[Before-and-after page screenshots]
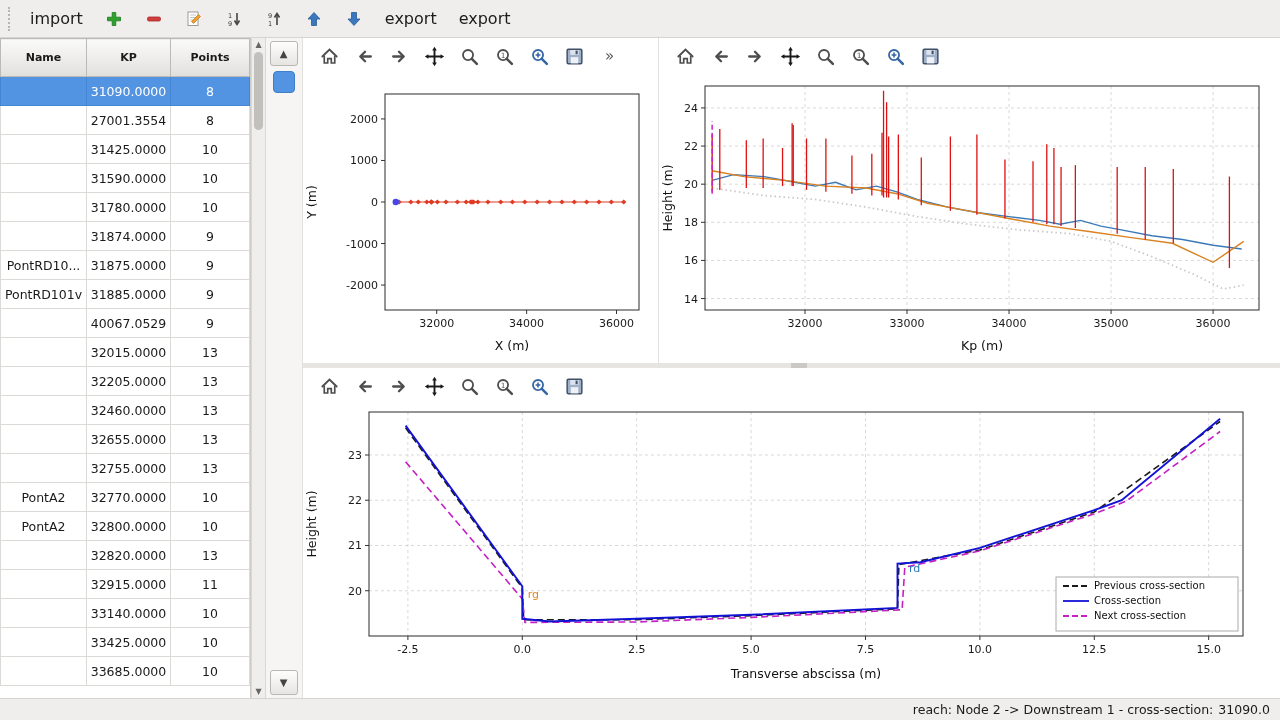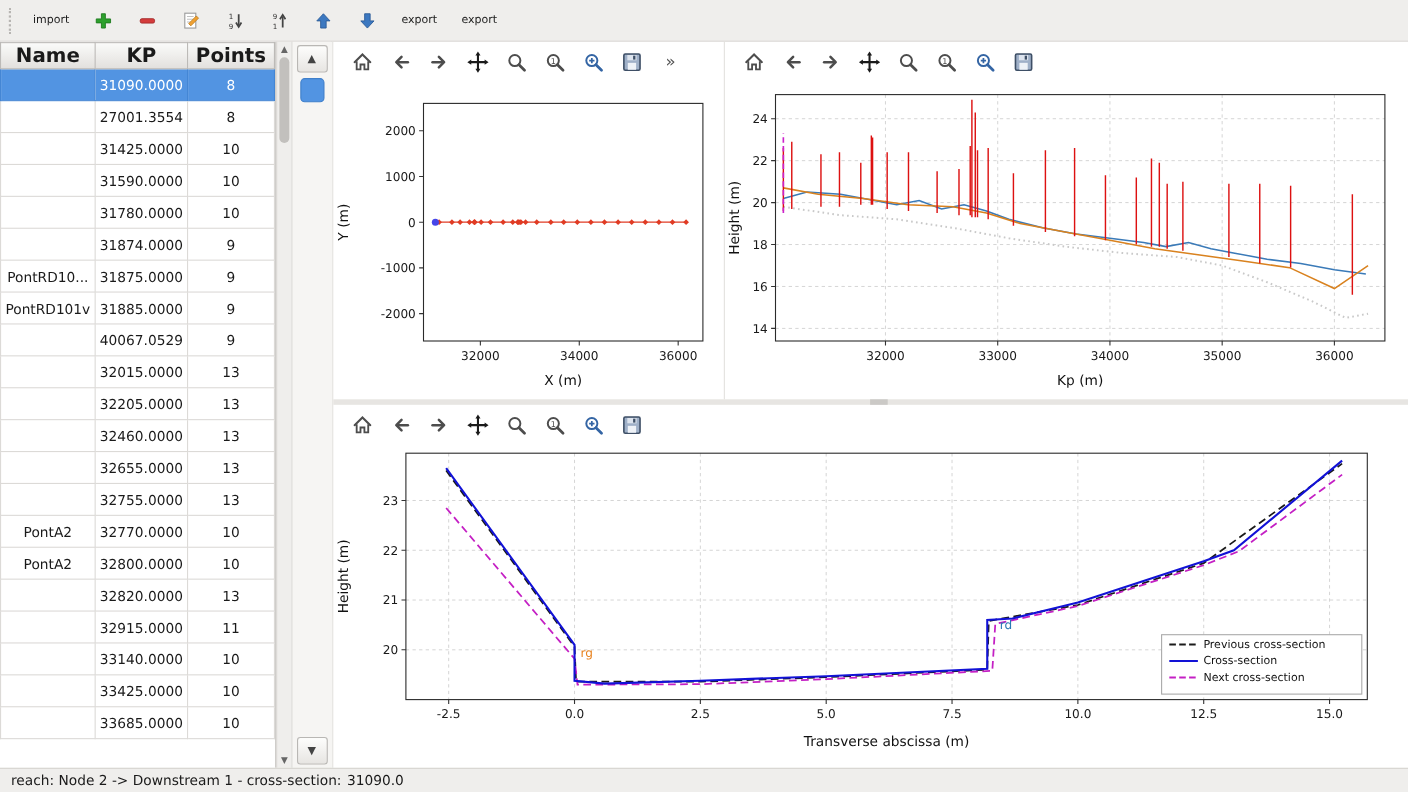--- a/index.html
+++ b/index.html
@@ -13,7 +13,7 @@
           background:#efeeec;border-bottom:1px solid #d6d4d1}
   .grip{width:6px;height:24px;border-left:2px dotted #b7b5b2;margin-right:2px}
   .tb-btn{display:flex;align-items:center;gap:4px;padding:4px 7px;border:1px solid transparent;
-          border-radius:3px;background:transparent;font-size:10px;color:#1c1c1c;cursor:pointer;
+          border-radius:3px;background:transparent;font-size:16px;color:#1c1c1c;cursor:pointer;
           font-family:inherit}
   .tb-btn svg{width:18px;height:18px;display:block}
 

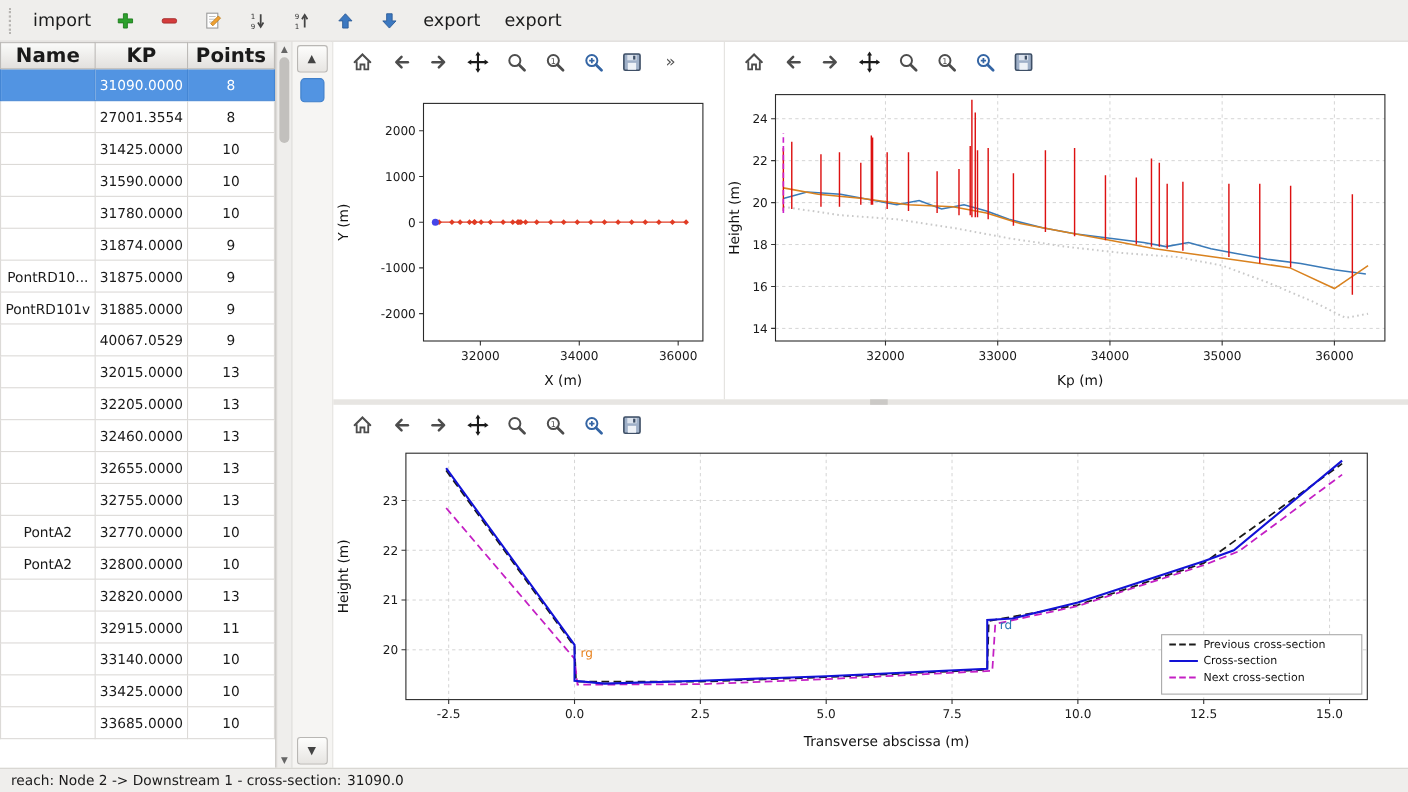--- a/index.html
+++ b/index.html
@@ -23,8 +23,8 @@
   .left-panel{width:302px;flex:0 0 302px;display:flex;background:#f6f5f3}
   .tablewrap{width:251px;background:#fff;border-right:1px solid #cfcdca;overflow:hidden}
   table{border-collapse:collapse;width:100%;table-layout:fixed;font-size:12.5px}
-  th{height:20px;background:linear-gradient(#fafaf9,#e2e0dd);border:1px solid #bcbab7;
-     font-weight:bold;font-size:18px;text-align:center}
+  th{height:38px;background:linear-gradient(#fafaf9,#e2e0dd);border:1px solid #bcbab7;
+     font-weight:bold;font-size:11px;text-align:center}
   td{height:29px;border:1px solid #dcdad7;text-align:center;overflow:hidden;white-space:nowrap;background:#fff}
   tr.selected td{background:#5294e2;color:#fff;border-color:#4486d4}
   .scroll-strip{width:15px;background:#efeeec;border-left:1px solid #dad8d5;border-right:1px solid #dad8d5;

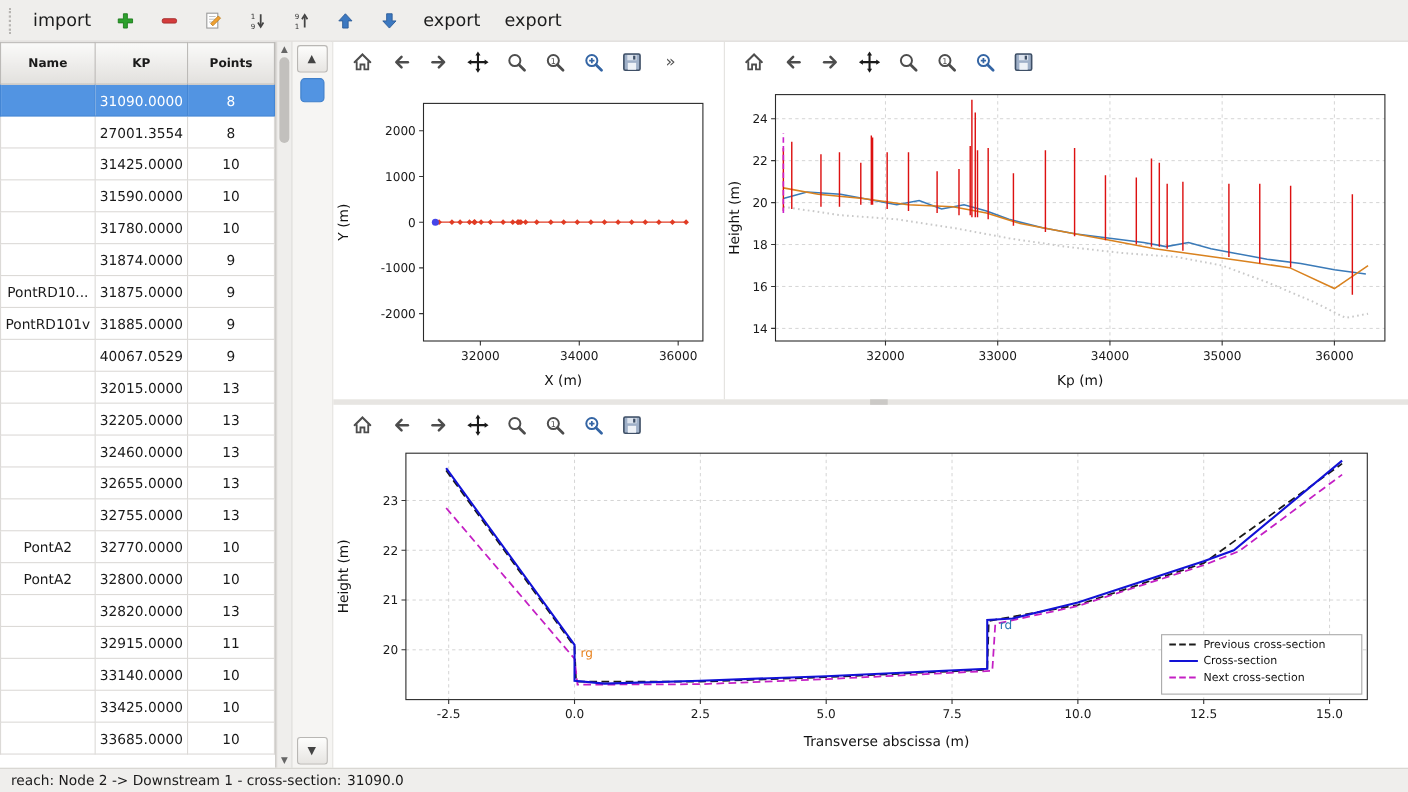--- a/index.html
+++ b/index.html
@@ -53,7 +53,7 @@
   .split-grip{position:absolute;left:488px;bottom:-5px;width:16px;height:5px;background:#cbc9c6}
 
   
-  .statusbar{height:22px;flex:0 0 22px;display:flex;align-items:center;gap:5px;
+  .statusbar{height:22px;flex:0 0 22px;display:flex;align-items:center;justify-content:flex-end;gap:5px;
              padding:0 10px;background:#efeeec;border-top:1px solid #d6d4d1;font-size:12.5px}
   .status-value{font-weight:normal}
 

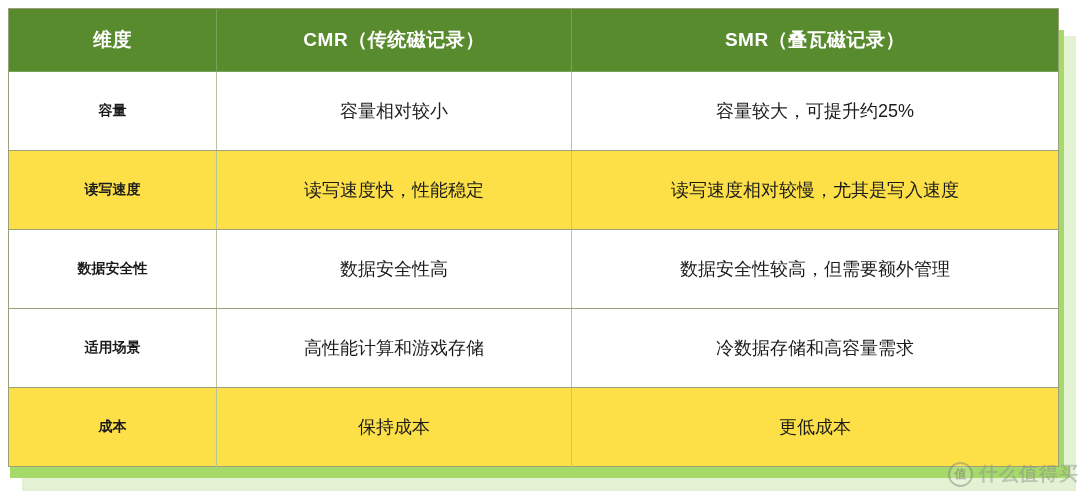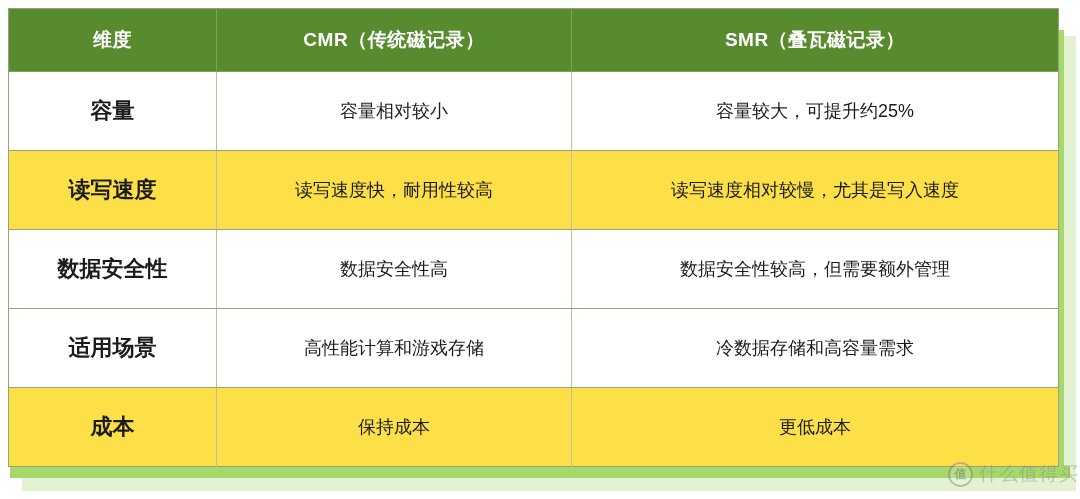--- a/index.html
+++ b/index.html
@@ -110,7 +110,7 @@
 
   td.dim {
     font-weight: bold;
-    font-size: 22px;
+    font-size: 14px;
   }
   td.val {
     font-weight: normal;

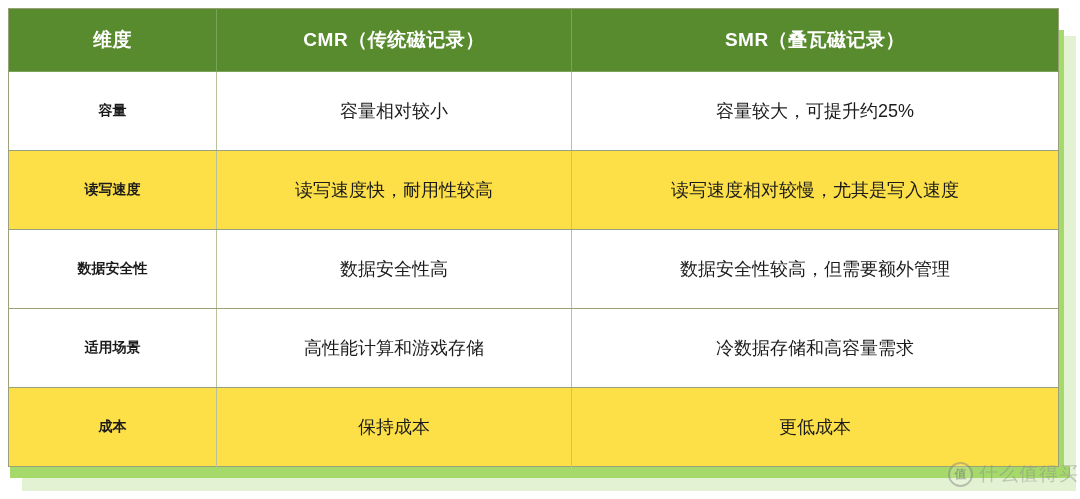--- a/index.html
+++ b/index.html
@@ -180,7 +180,7 @@
         </tr>
         <tr class="even">
           <td class="dim">读写速度</td>
-          <td class="val">读写速度快，耐用性较高</td>
+          <td class="val">读写速度快，性能稳定</td>
           <td class="val">读写速度相对较慢，尤其是写入速度</td>
         </tr>
         <tr class="odd">

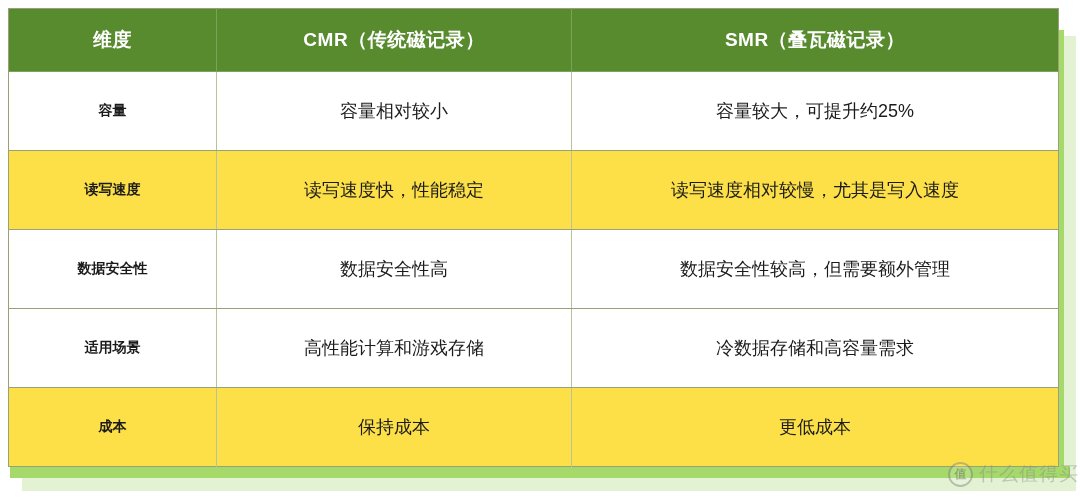--- a/index.html
+++ b/index.html
@@ -142,7 +142,7 @@
   }
   .watermark .wm-text {
     font-size: 19px;
-    font-weight: normal;
+    font-weight: bold;
     color: #8d8d8d;
     letter-spacing: 1px;
     white-space: nowrap;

--- PROBLEM DETAILS ---
Copy every line above that includes the string "white".

--- SOLUTION BELOW ---
   td{height:29px;border:1px solid #dcdad7;text-align:center;overflow:hidden;white-space:nowrap;background:#fff}
     white-space: nowrap;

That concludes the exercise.